Padahal itu telah menjadi janjinya, padahal itu telah menjadi sumpahnya yang
terucap ketika bersujud di kaki kalian. Mungkin ibu dan bapak tak mendengarnya
dan itu wajar, sebab sumpah itu tak mampu mengalahkan lidah dan hanya bisa
sembunyi di balik hati. Itu pun sebongkah hati yang rapuh, yang rawan, yang
ringkih, yang apabila tak ada ibu dan bapak yang menyulam menambal dengan
doa-doa, niscaya hati ini akan mudah patah.
Walau sebenarnya
meski begitu, yang kuat pun bukannya tanpa pesoalan bukannya tanpa masalah
bukannya tenang-tenang saja, malah seringkali merasa ragu merasa sesak merasa
ringkih sebab kenyataan ternyata merupakan pedang bermata dua. Beruntungnya
aku, kalian masih ada masih mendampingiku
masih menolongku dengan senjata berupa doa-doa, dan yang hanya dengan
doa-doalah aku dapat bertahan dari ganasnya serangan si pedang bermata dua
alias si kenyataan.
Nyaris
setiap hari aku kalah kalau kalian tak membantuku dengan menyediakan senjata.

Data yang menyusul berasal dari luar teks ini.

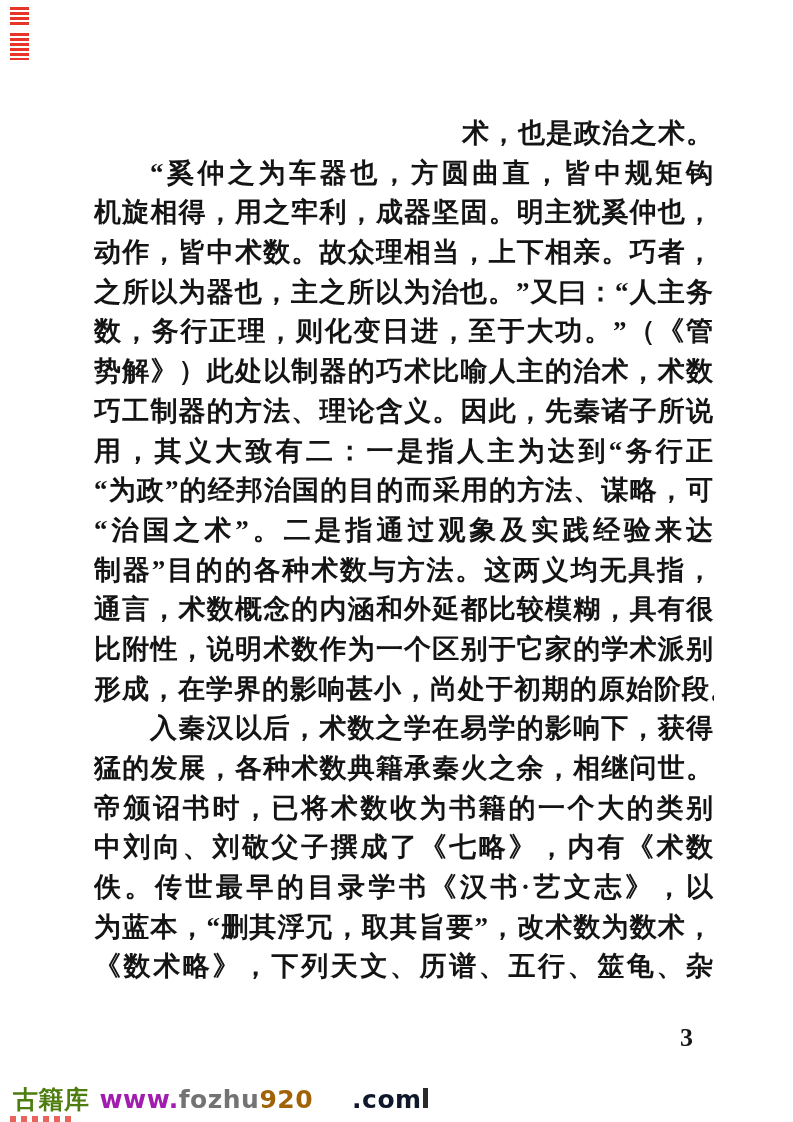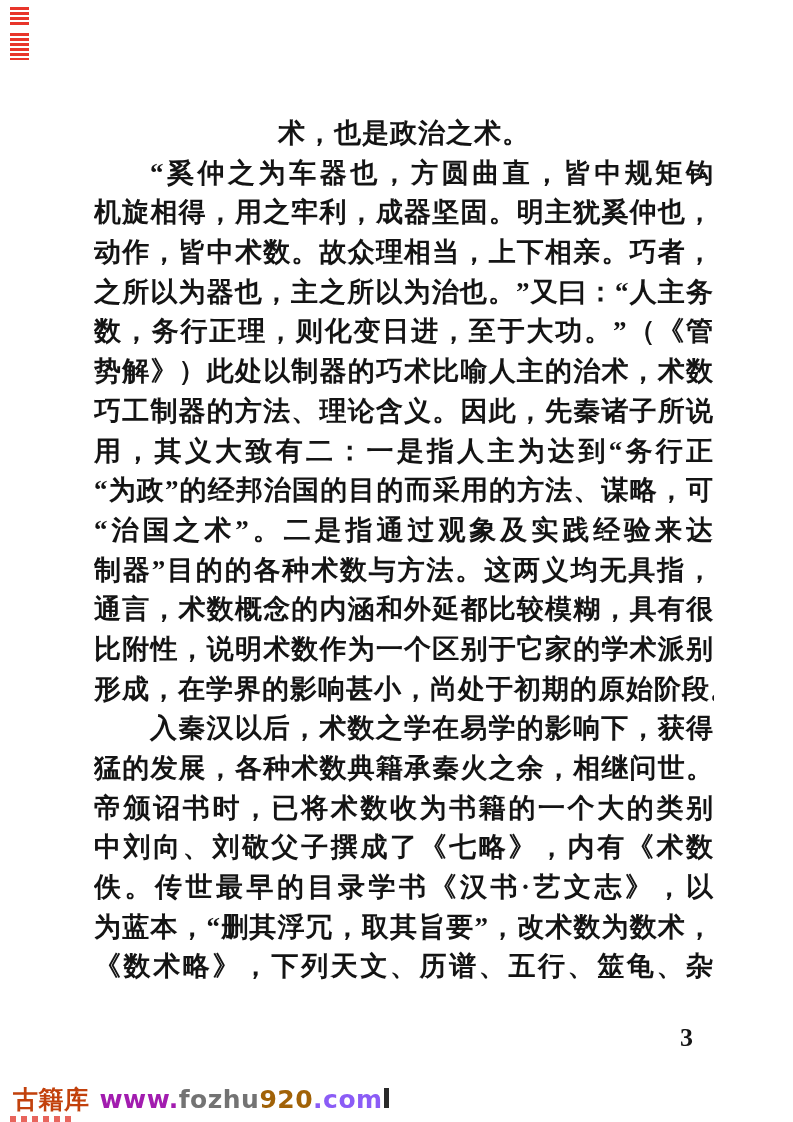"术，也是政治之术。" .line { text-align: center -> right }
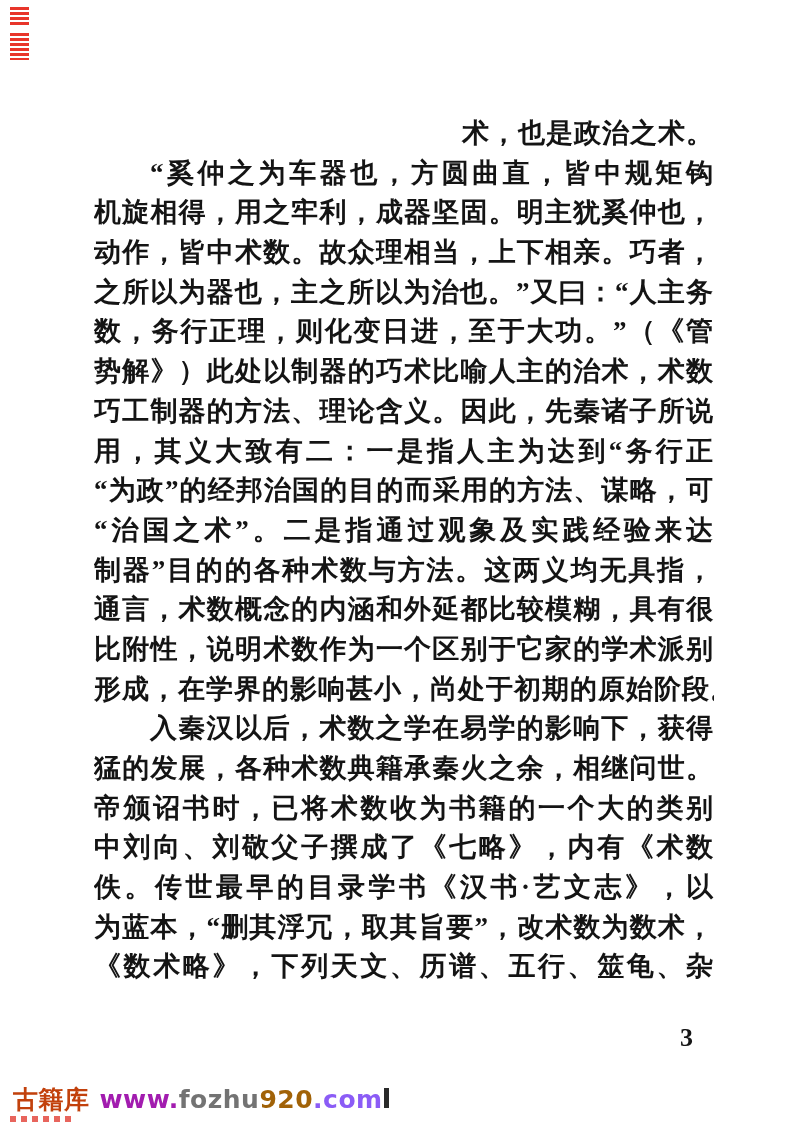"古籍库" .wm-site { color: #c2410c -> #4d7c0f }
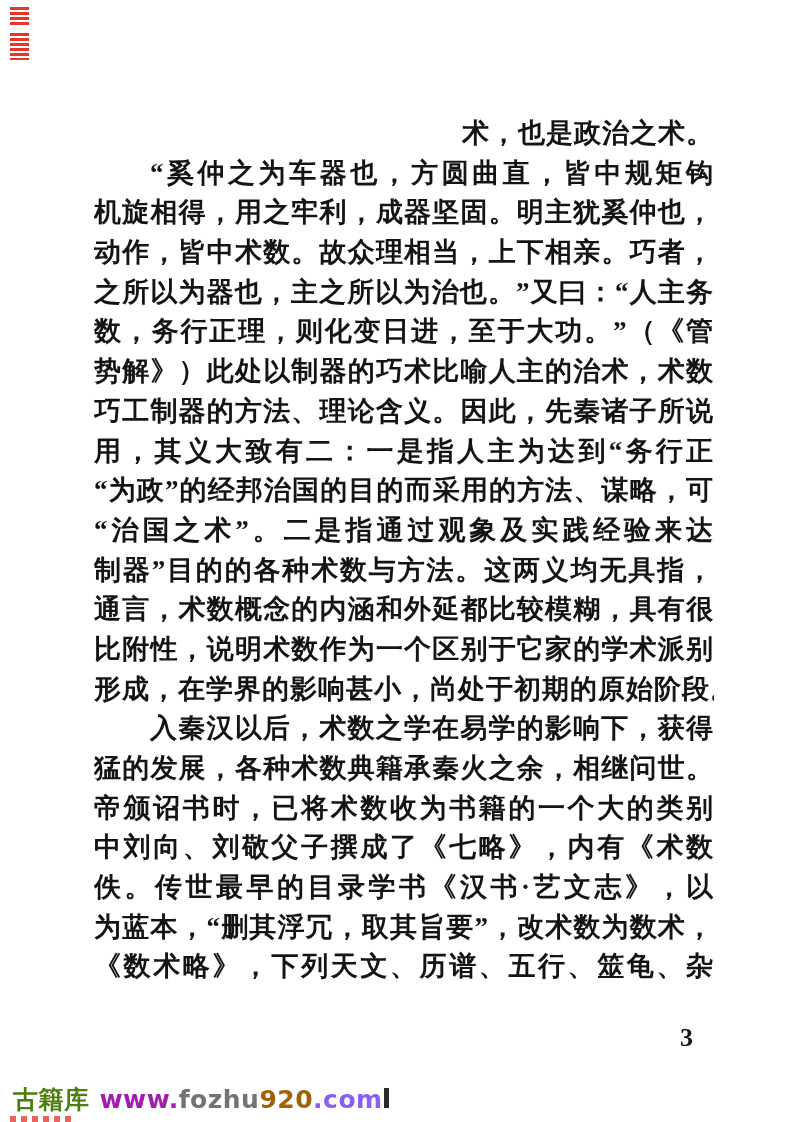".com" .wm-tld { color: #8b5cf6 -> #0f172a; margin-left: none -> 39px }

Acapkali aku terdesak tersedak,
acapkali aku tersungkur dan nyaris tumpas. Namun seringkali dengan mengingat
ibu dengan mengingat bapak, cahaya yang tadinya akan redup atau malah menuju
mati mendadak berubah menjadi menyala-nyala kembali, dan kemudian semua menjadi terang. Lorong yang tadinya gelap
menjadi terang, jalan yang tadinya terjal menjadi hanya berkelok, dan mimpi
yang tadinya sakit tiba-tiba saja mendapat kekuatan untuk sembuh. Entah tanpa
dirimu ibu, entah tanpa dirimu bapak, apa jadinya aku ini. Pinjami aku tangan
ibu dan bapak untuk membantu mengangkat doa-doaku. Pinjami aku kaki ibu dan
bapak biar aku bisa tegak berdiri dan kuat untuk melangkah. Pinjami aku mulut
ibu dan bapak supaya dapat kugunakan untuk mengetuk pintu langit. Pinjami aku
hati ibu dan bapak agar aku bisa menerima dalam sabar, agar aku bisa memuji
dalam syukur, agar aku bisa berikhtiar dalam ikhlas.
Dunia
semakin brutal, dunia menjadi gila, dunia sedang sakit di luar sini. Maka
tetaplah bantu anakmu ini untuk bertahan dari kebrutalan, untuk tetap waras
dari kegilaan, dan untuk sembuh dari kesakitan dengan doa-doa. Jika tidak, aku
tak mungkin mampu mengalahkan kenyataan beserta pedangnya yang ganas itu. Jika tidak,
aku hanya akan tumpas, aku akan tuntas. Ibuku, bapakku, doakan anakmu!